[Aim of the task]:
Down to the last word, output the records below, skipping any images.
** Opening Data supplied block **
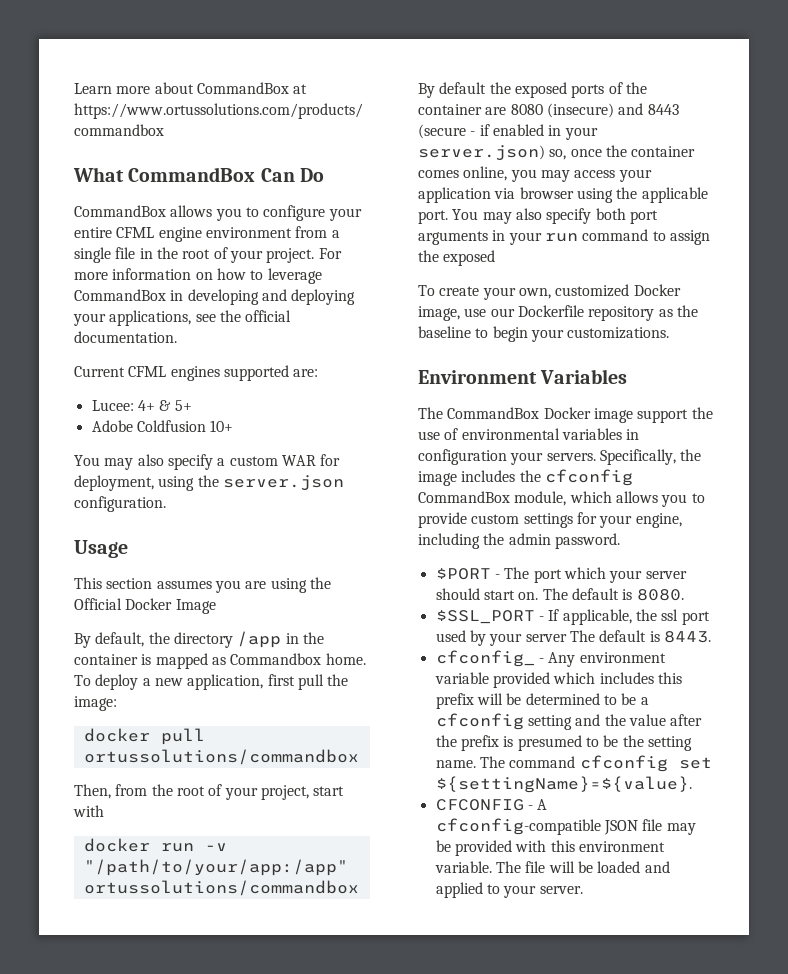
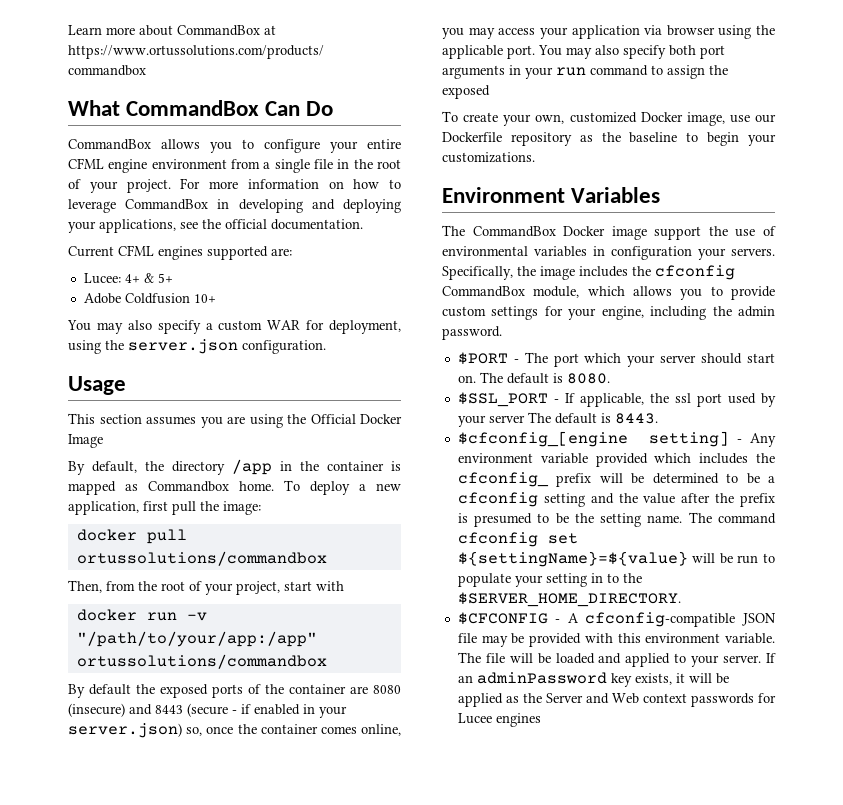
[435,650,535,667] cfconfig_ -> [457,431,729,447] $cfconfig_[engine setting]
[657,672,682,684] this -> [756,453,775,463] [457,472,549,487] the cfconfig_
[435,776,692,793] [435,799,524,811] ${settingName}=${value}. // CFCONFIG -> [457,551,775,567] [457,573,642,587] [457,592,681,607] [457,612,548,625] ${settingName}=${value} will be run to populate your setting in to the $SERVER_HOME_DIRECTORY. // $CFCONFIG
(583, 890) none -> [766,653,776,663] [457,672,729,687] [457,693,776,707] [457,713,541,727] If an adminPassword key exists, it will be applied as the Server and Web context passwords for Lucee engines

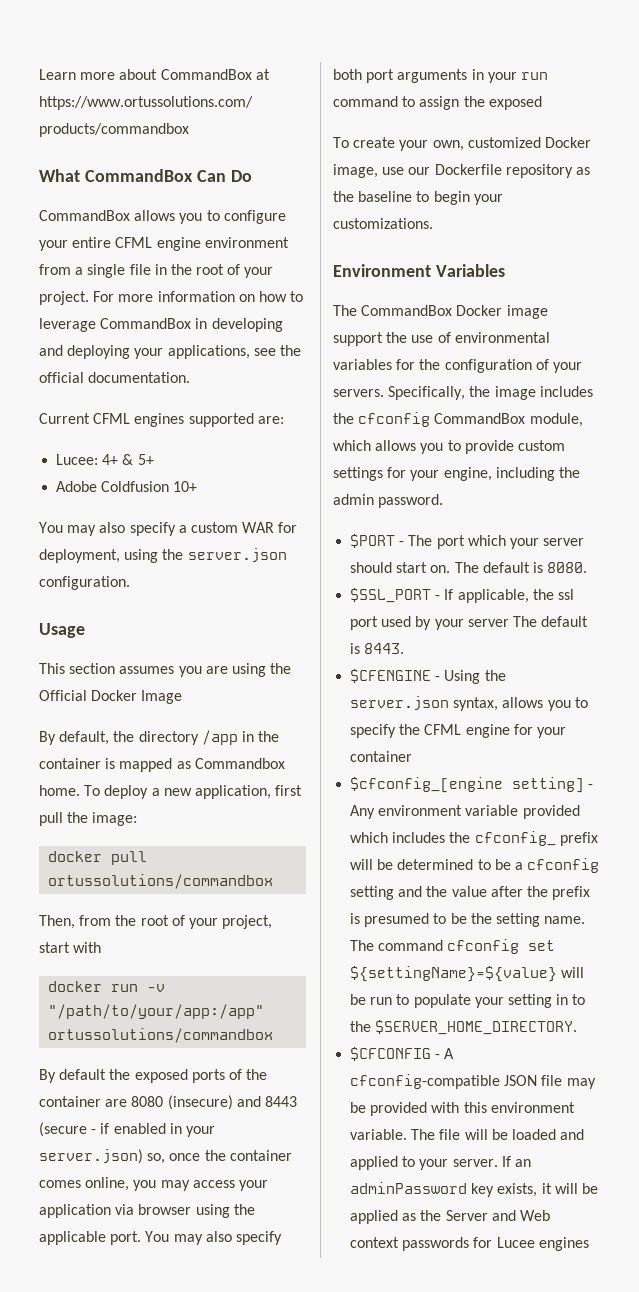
[593,246,692,260] in configuration -> [396,359,549,373] for the configuration of
(658, 418) none -> [350,669,506,684] [350,696,588,711] [350,724,566,738] [350,751,413,762] // $CFENGINE - Using the server.json syntax, allows you to specify the CFML engine for your container

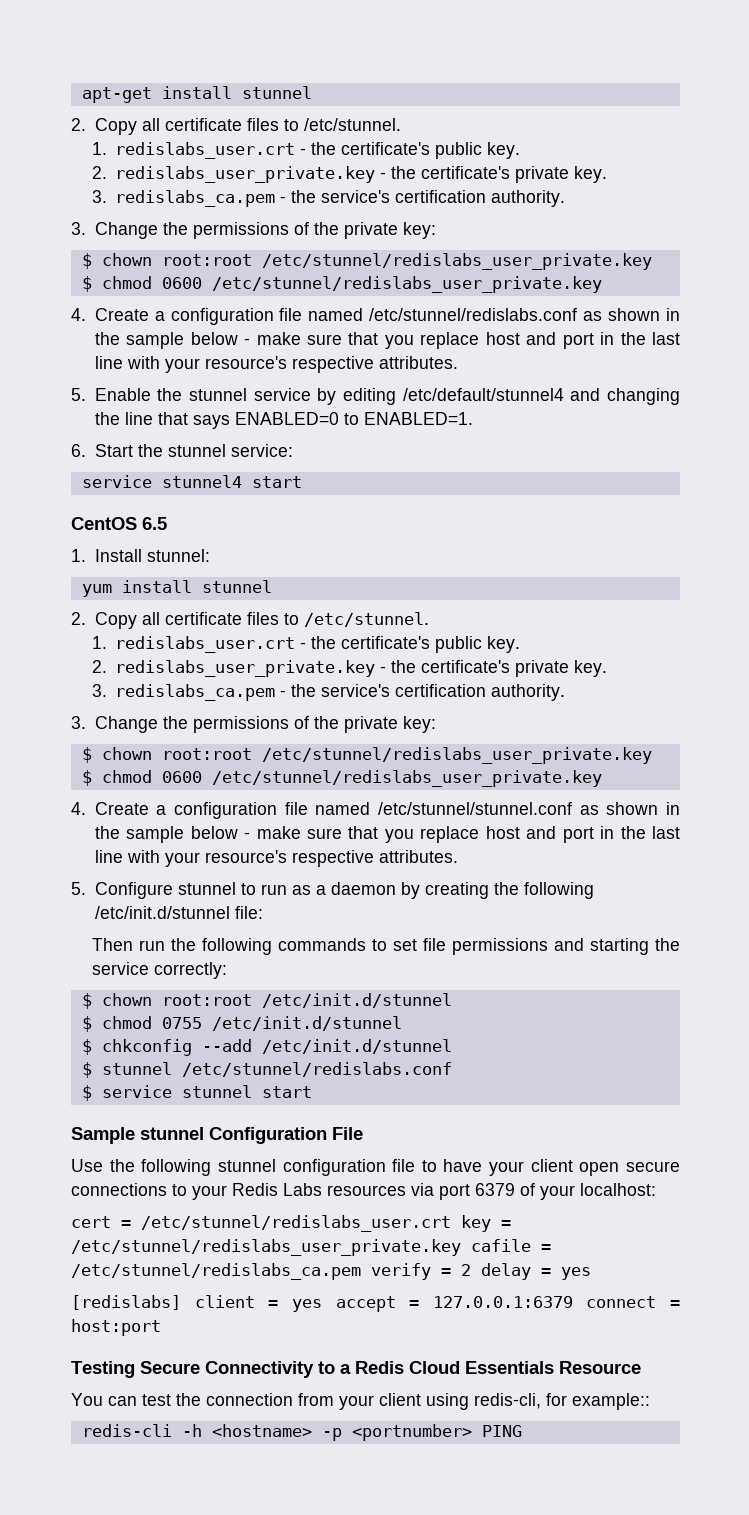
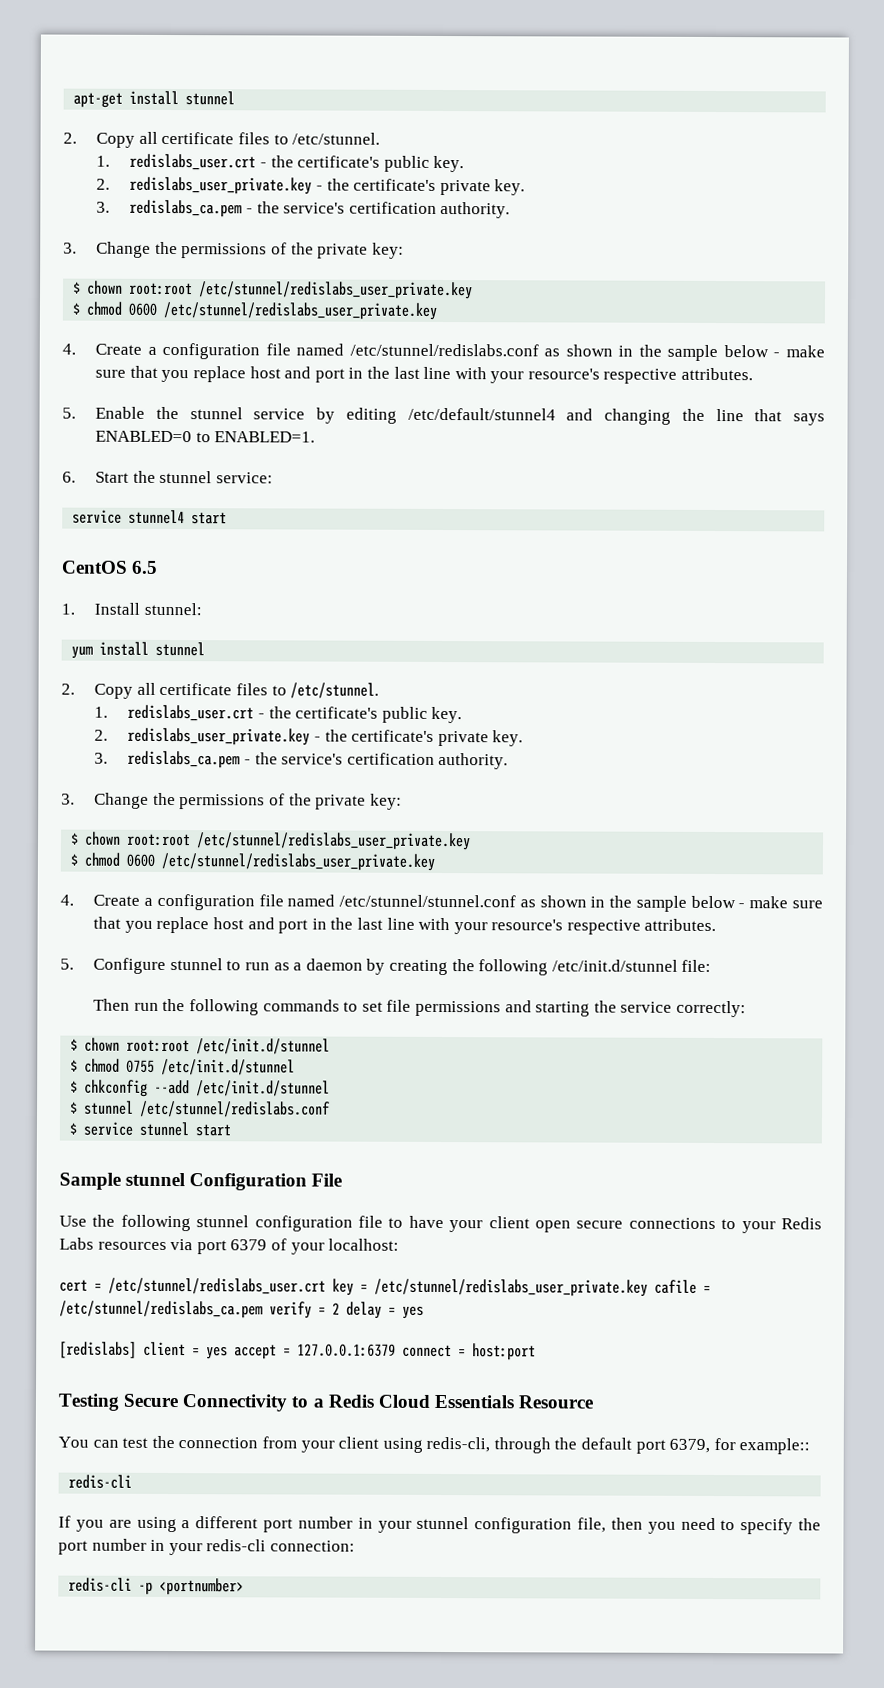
[546,1393,650,1410] [81,1424,312,1437] for example:: // redis-cli -h <hostname> -> [493,1437,811,1455] [68,1474,133,1489] [58,1515,822,1535] [58,1538,355,1556] [68,1577,133,1592] through the default port 6379, for example:: // redis-cli // If you are using a different port number in your stunnel configuration file, then you need to specify the port number in your redis-cli connection: // redis-cli
[481,1425,522,1437] PING -> (245, 1586) none

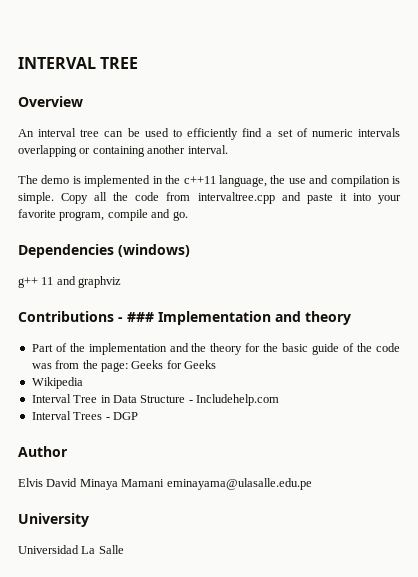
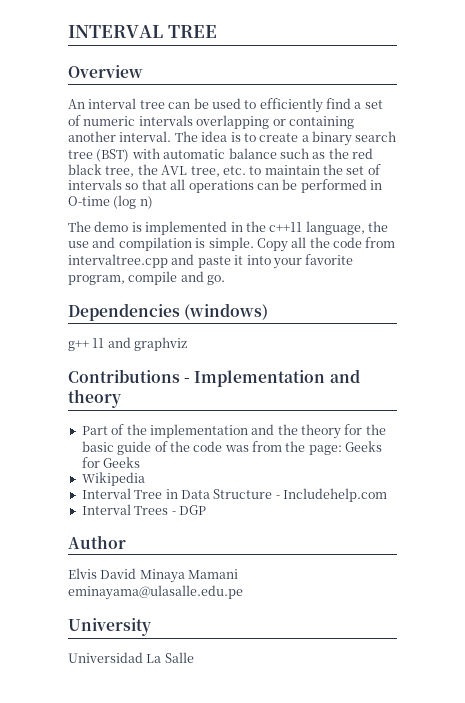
(228, 149) none -> [174,131,397,146] [68,148,373,162] [68,164,381,177] [68,179,382,193] [68,195,153,209] The idea is to create a binary search tree (BST) with automatic balance such as the red black tree, the AVL tree, etc. to maintain the set of intervals so that all operations can be performed in O-time (log n)
[127,312,154,322] ### -> (191, 380) none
** Closing Data supplied block **
[The completed task]:
[435,650,535,667] cfconfig_ -> [457,431,729,447] $cfconfig_[engine setting]
[657,672,682,684] this -> [756,453,775,463] [457,472,549,487] the cfconfig_
[435,776,692,793] [435,799,524,811] ${settingName}=${value}. // CFCONFIG -> [457,551,775,567] [457,573,642,587] [457,592,681,607] [457,612,548,625] ${settingName}=${value} will be run to populate your setting in to the $SERVER_HOME_DIRECTORY. // $CFCONFIG
(583, 890) none -> [766,653,776,663] [457,672,729,687] [457,693,776,707] [457,713,541,727] If an adminPassword key exists, it will be applied as the Server and Web context passwords for Lucee engines

[593,246,692,260] in configuration -> [396,359,549,373] for the configuration of
(658, 418) none -> [350,669,506,684] [350,696,588,711] [350,724,566,738] [350,751,413,762] // $CFENGINE - Using the server.json syntax, allows you to specify the CFML engine for your container

[546,1393,650,1410] [81,1424,312,1437] for example:: // redis-cli -h <hostname> -> [493,1437,811,1455] [68,1474,133,1489] [58,1515,822,1535] [58,1538,355,1556] [68,1577,133,1592] through the default port 6379, for example:: // redis-cli // If you are using a different port number in your stunnel configuration file, then you need to specify the port number in your redis-cli connection: // redis-cli
[481,1425,522,1437] PING -> (245, 1586) none

(228, 149) none -> [174,131,397,146] [68,148,373,162] [68,164,381,177] [68,179,382,193] [68,195,153,209] The idea is to create a binary search tree (BST) with automatic balance such as the red black tree, the AVL tree, etc. to maintain the set of intervals so that all operations can be performed in O-time (log n)
[127,312,154,322] ### -> (191, 380) none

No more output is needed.